Splatter Image: Ultra-Fast Single-View 3D Reconstruction Improvement by Training on RGB-D Dataset

This repository presents the Splatter Image framework, an ultra-fast approach for single-view 3D object reconstruction. The approach operates at 38 FPS and is based on Gaussian Splatting, a novel method that has shown success in multi-view reconstruction for real-time rendering, fast training, and scaling. Our research extends this method to monocular reconstruction by incorporating additional depth information into the model during training.

The Splatter Image framework modifies the UNet architecture, integrating depth channels to enhance 3D object reconstruction quality, significantly improving reconstruction metrics like PSNR, SSIM, and LPIPS across multiple datasets.

Ground Truth Model	RGB Baseline Reconstruction
RGB+D DepthAnything Reconstruction	RGB+D Splatter-Image Reconstruction

✨ Key Features

🔄 Monocular 3D object reconstruction using a fast feed-forward neural network.
🛠️ Integration of depth channels to improve the quality of reconstructions.
🧪 Evaluation of the approach on multiple datasets including SRN Cars and CO3D Cars.
📊 Quantitative improvements measured using PSNR, SSIM, and LPIPS.

📚 Datasets

The project evaluates the performance of the Splatter Image framework on the following datasets:

SRN Cars
- Subsets used: 100%, 50%, 20%
CO3D Cars with Background

For each dataset, we tested baseline models using only RGB inputs, followed by models that integrate depth information.

🧪 Experimental Setup

We conducted experiments with two depth configurations:

RGB+D using Splatter Image Depth Output: Depth maps were generated by the Splatter Image model itself.
RGB+D using Depth Anything Model Output: Depth maps were generated using external depth estimation models, providing more robust depth predictions.

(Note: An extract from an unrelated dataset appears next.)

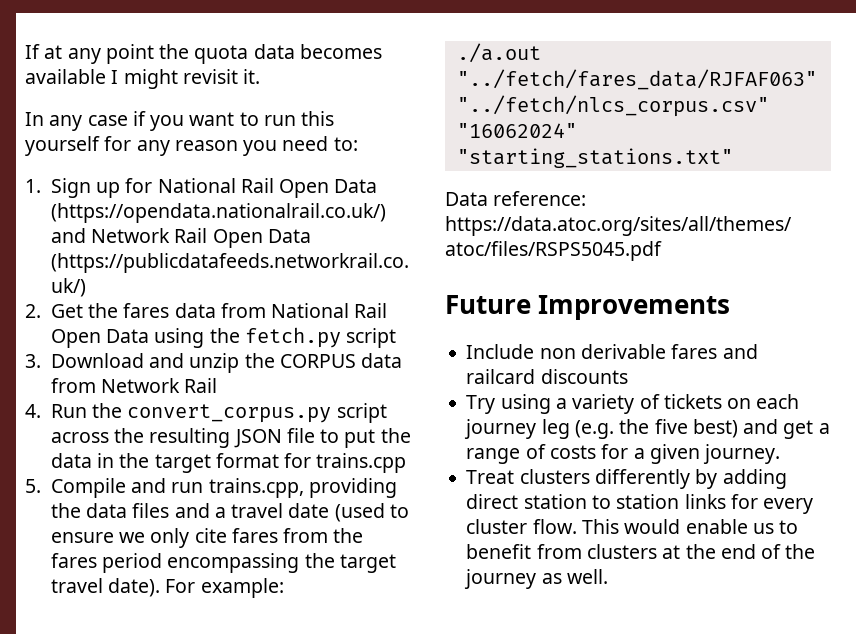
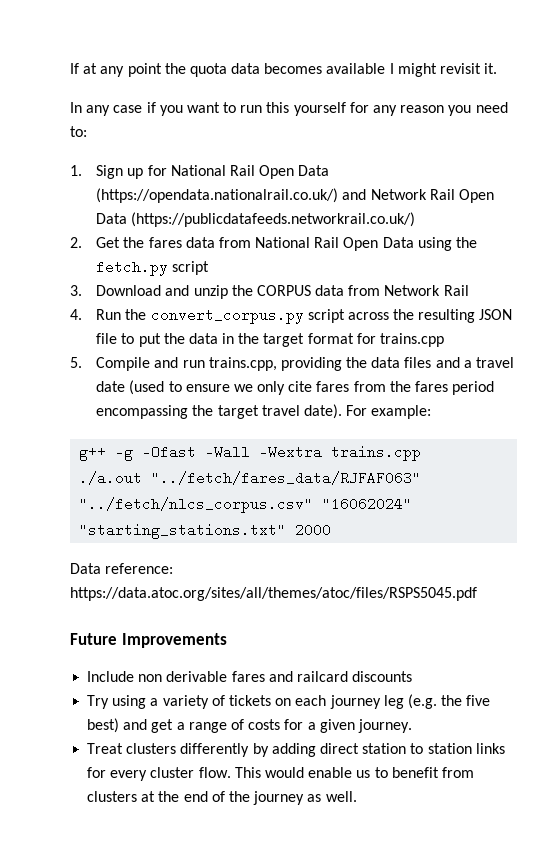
+ g++ -g -Ofast -Wall -Wextra trains.cpp
- ./a.out "../fetch/fares_data/RJFAF063" "../fetch/nlcs_corpus.csv" "16062024" "starting_stations.txt"
+ ./a.out "../fetch/fares_data/RJFAF063" "../fetch/nlcs_corpus.csv" "16062024" "starting_stations.txt" 2000

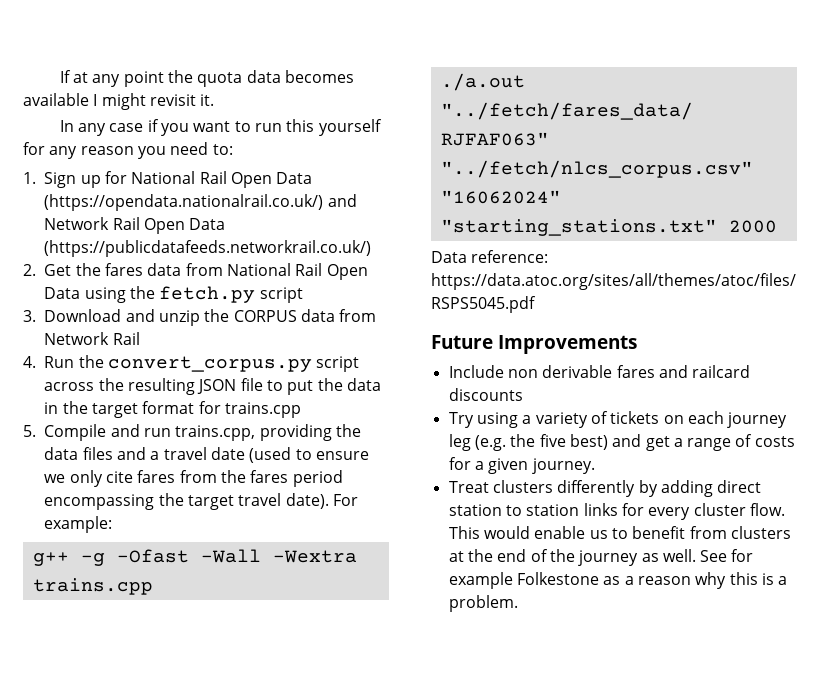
+ See for example Folkestone as a reason why this is a problem.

For each dataset, results were evaluated based on the following metrics:

PSNR (Peak Signal-to-Noise Ratio)
SSIM (Structural Similarity Index)
LPIPS (Learned Perceptual Image Patch Similarity)

📊 Results

The performance of the Splatter Image framework showed improvements in reconstruction quality when depth information was integrated. The results are summarized below:

Dataset	Configuration	PSNR	SSIM	LPIPS
SRN Cars (100%)	Baseline (RGB only)	19.5569	0.8334	0.2559
	RGB+D using Splatter Image Depth Output	18.9316	0.8244	0.2639
	RGB+D using Depth Anything Model Output	19.4645	0.8361	0.2530
SRN Cars (50%)	Baseline (RGB only)	19.5290	0.8326	0.2539
	RGB+D using Splatter Image Depth Output	18.9742	0.8225	0.2651
	RGB+D using Depth Anything Model Output	19.4829	0.8374	0.2494
SRN Cars (20%)	Baseline (RGB only)	19.3081	0.8298	0.2554
	RGB+D using Splatter Image Depth Output	18.7255	0.8193	0.2663
	RGB+D using Depth Anything Model Output	19.3170	0.8329	0.2567
CO3D Cars	Baseline (RGB only)	14.0015	0.3806	0.6762
	RGB+D using CO3D Depth Output	13.9242	0.3730	0.6883

Ground Truth

RGB Baseline

RGB+D DepthAnything

RGB+D Splatter-Image

🚀 How to Run

Prerequisites

Operating System: Windows 11
Python Version: Python 3.8
CUDA Toolkit: CUDA 11.7
Anaconda/Miniconda: For managing the Python environment

Installation Steps

1. Install Dependencies

Git: Install Git from the official website.
Anaconda: Install Anaconda or Miniconda from the official website.
Visual Studio 2019 Community: Download and install from the official website. During installation, select "Desktop Development with C++".
CUDA Toolkit v11.7: Download and install from the NVIDIA website.
COLMAP: Install COLMAP as per the official instructions.
ImageMagick: Install from the official website.
FFmpeg: Install from the official website.

2. Clone the Repository

git clone https://github.com/dinakog/CV_Project-Splatter_Image
cd CV_Project-Splatter_Image

3. Create and Activate Conda Environment

conda create --name splatter-image python=3.8
conda activate splatter-image

4. Install Dependencies from conda_requirements

conda install --file conda_requirements.txt

5. Install PyTorch and CUDA

conda install pytorch==1.13.1 torchvision==0.14.1 torchaudio==0.13.1 pytorch-cuda=11.7 -c pytorch -c nvidia

6. Set Up Visual Studio Environment

Open the Command Prompt and run:

"C:\Program Files (x86)\Microsoft Visual Studio\2019\Community\VC\Auxiliary\Build\vcvars64.bat"
set DISTUTILS_USE_SDK=1

7. Verify CUDA Setup

Create a file named cuda_check.py with the following content:

import torch
print(torch.cuda.is_available())
print(torch.cuda.device_count())
print(torch.cuda.get_device_name(0))

8. Run the script to verify CUDA is working:

python cuda_check.py

Running the Training Process

The training process involves two steps:

Step 1: Initial Training Run the initial training script:

python train_network.py +dataset=cars/cars_co3d

Step 2: Update Configuration and Continue Training

Update Configuration File:

Open configs/experiment_configs/lpips_100k.yaml.
Update the load_network_path parameter with the path to the model created in Step 1.

Continue Training:

python train_network.py +dataset=cars/cars_co3d +experiment=lpips_100k.yaml

Running the Evaluation Process

To evaluate the trained model, use the following command:

python eval.py cars/cars_co3d --experiment_path <path_to_experiment>

Replace <path_to_experiment> with the actual path to your trained model.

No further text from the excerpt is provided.